[Records contained in a dataset]
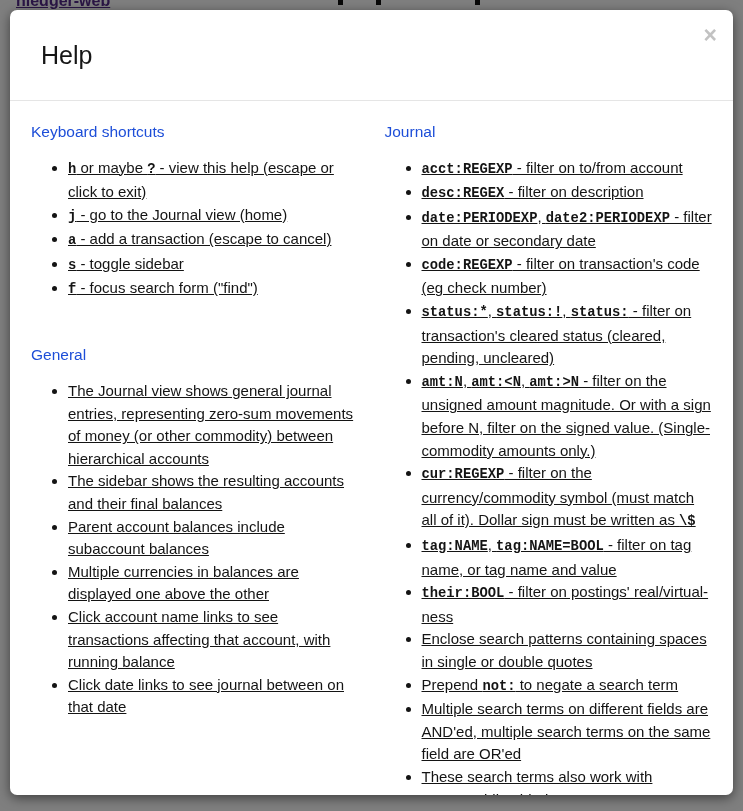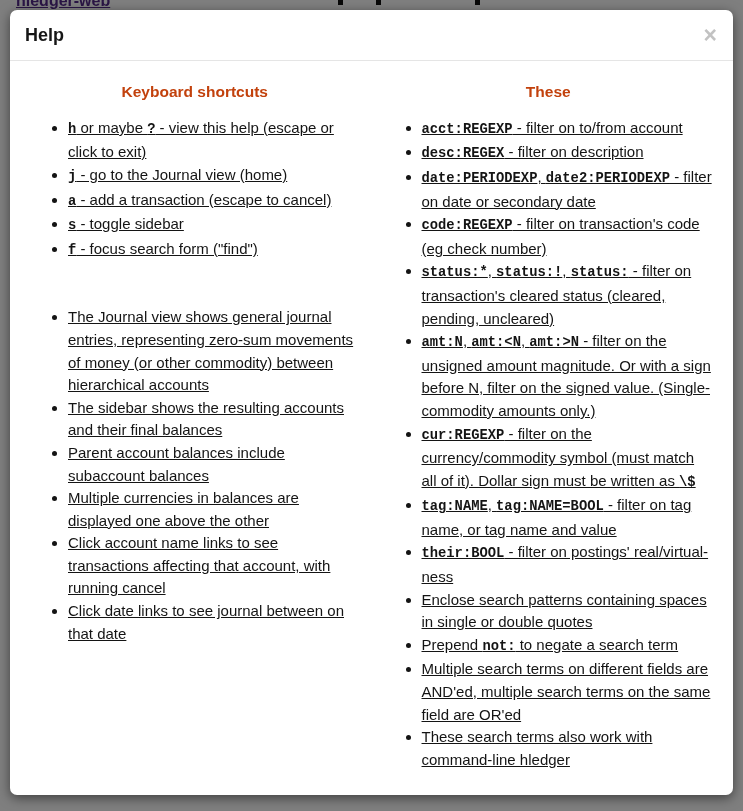--- a/index.html
+++ b/index.html
@@ -59,9 +59,9 @@
     border-bottom: 1px solid #e5e5e5;
   }
   .modal-title {
-    margin: 0;
-    font-size: 18px;
-    font-weight: 700;
+    margin: 16px;
+    font-size: 25px;
+    font-weight: 400;
     line-height: 1.1;
     color: #161616;
   }

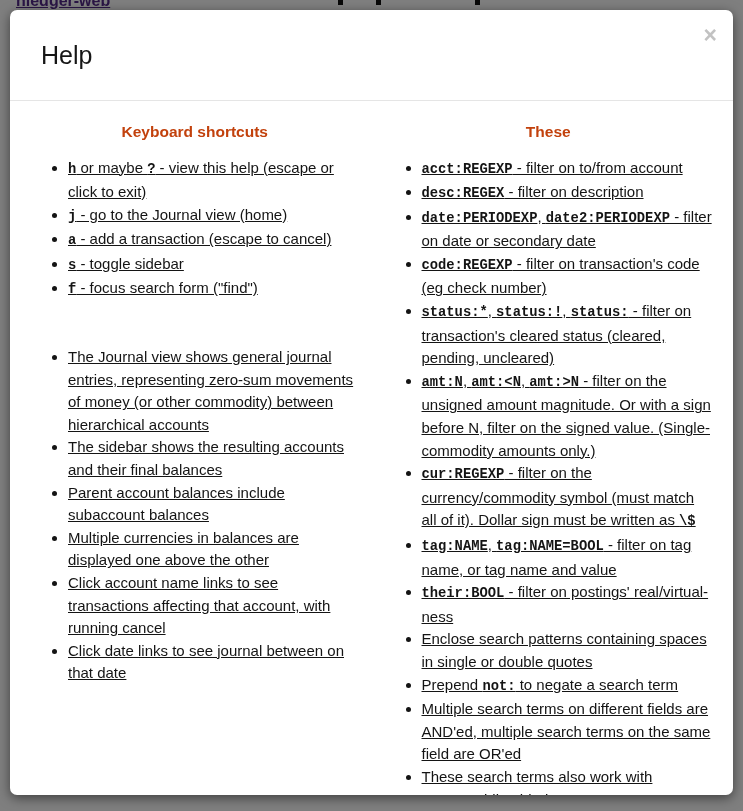--- a/index.html
+++ b/index.html
@@ -94,9 +94,8 @@
   .section-heading {
     margin: 0 0 16px 0;
     font-size: 15.5px;
-    font-weight: bold;
-    color: #c2410c;
-    text-align: center;
+    font-weight: normal;
+    color: #1d4ed8;
   }
   .help-list {
     margin: 0 0 44px 0;

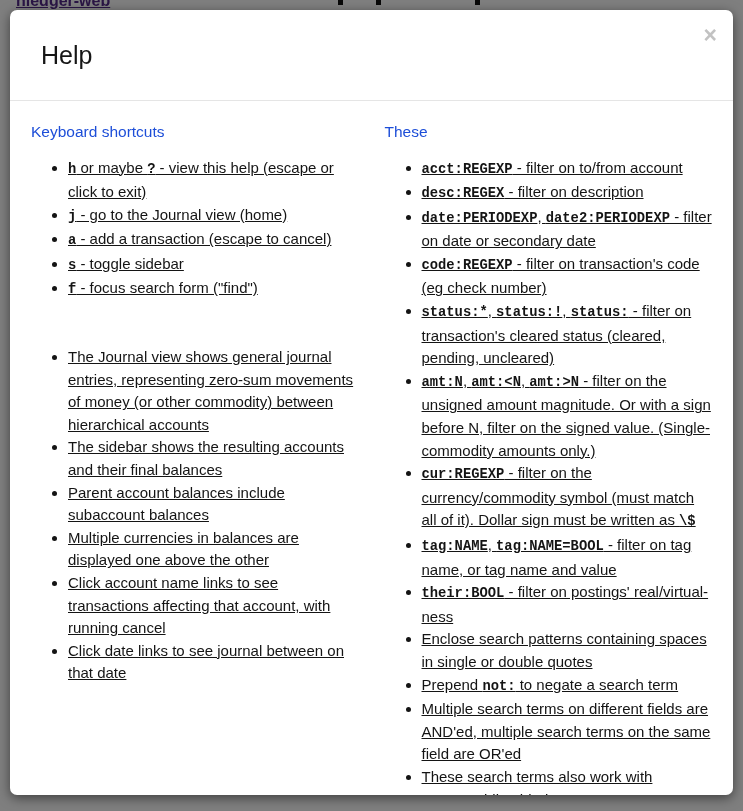--- a/index.html
+++ b/index.html
@@ -152,7 +152,7 @@
         </ul>
       </div>
     <div class="help-col">
-        <h2 class="section-heading">These</h2>
+        <h2 class="section-heading">Journal</h2>
         <ul class="help-list">
           <li><code>acct:REGEXP</code> - filter on to/from account</li>
           <li><code>desc:REGEX</code> - filter on description</li>

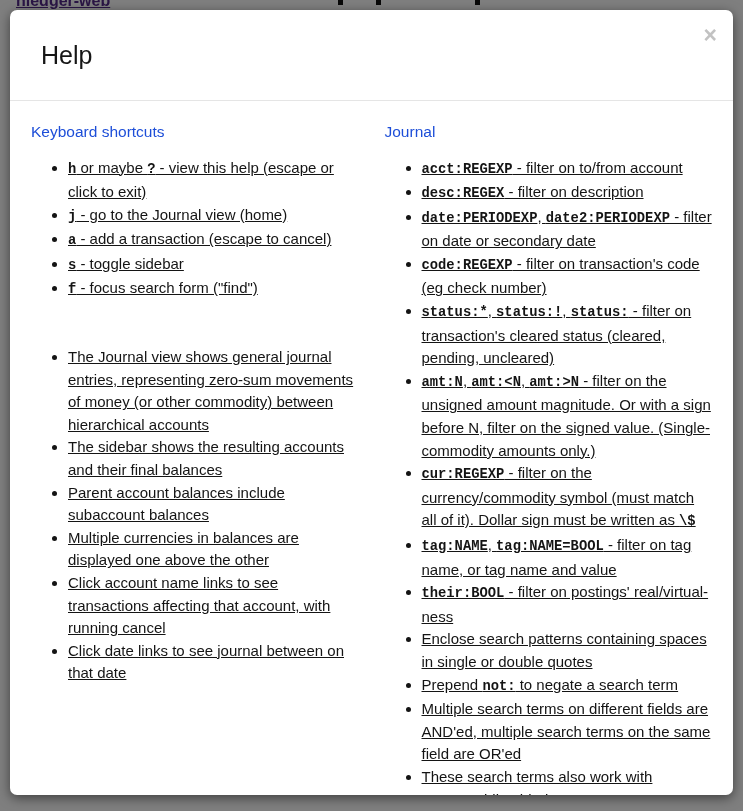--- a/index.html
+++ b/index.html
@@ -142,6 +142,7 @@
           <li><code>s</code> - toggle sidebar</li>
           <li><code>f</code> - focus search form ("find")</li>
         </ul>
+        <h2 class="section-heading">General</h2>
         <ul class="help-list">
           <li>The Journal view shows general journal entries, representing zero-sum movements of money (or other commodity) between hierarchical accounts</li>
           <li>The sidebar shows the resulting accounts and their final balances</li>

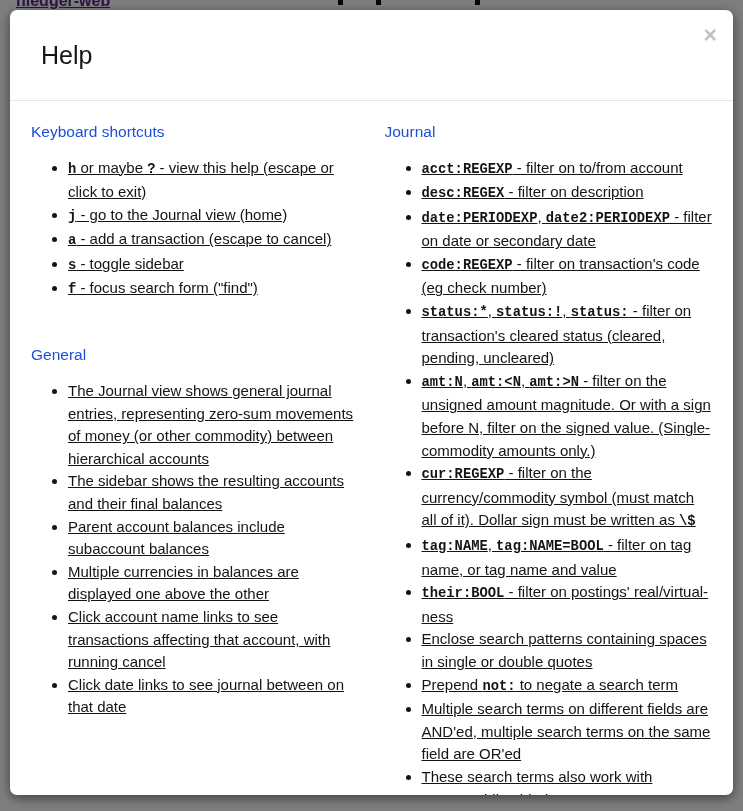--- a/index.html
+++ b/index.html
@@ -148,7 +148,7 @@
           <li>The sidebar shows the resulting accounts and their final balances</li>
           <li>Parent account balances include subaccount balances</li>
           <li>Multiple currencies in balances are displayed one above the other</li>
-          <li>Click account name links to see transactions affecting that account, with running cancel</li>
+          <li>Click account name links to see transactions affecting that account, with running balance</li>
           <li>Click date links to see journal between on that date</li>
         </ul>
       </div>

_Instructions for the task:_ The result should consist solely of the lines from the one that contains "with running balance</li>" to the last line of the records above, reproduced exactly.

_Task result:_
+          <li>Click account name links to see transactions affecting that account, with running balance</li>
           <li>Click date links to see journal between on that date</li>
         </ul>
       </div>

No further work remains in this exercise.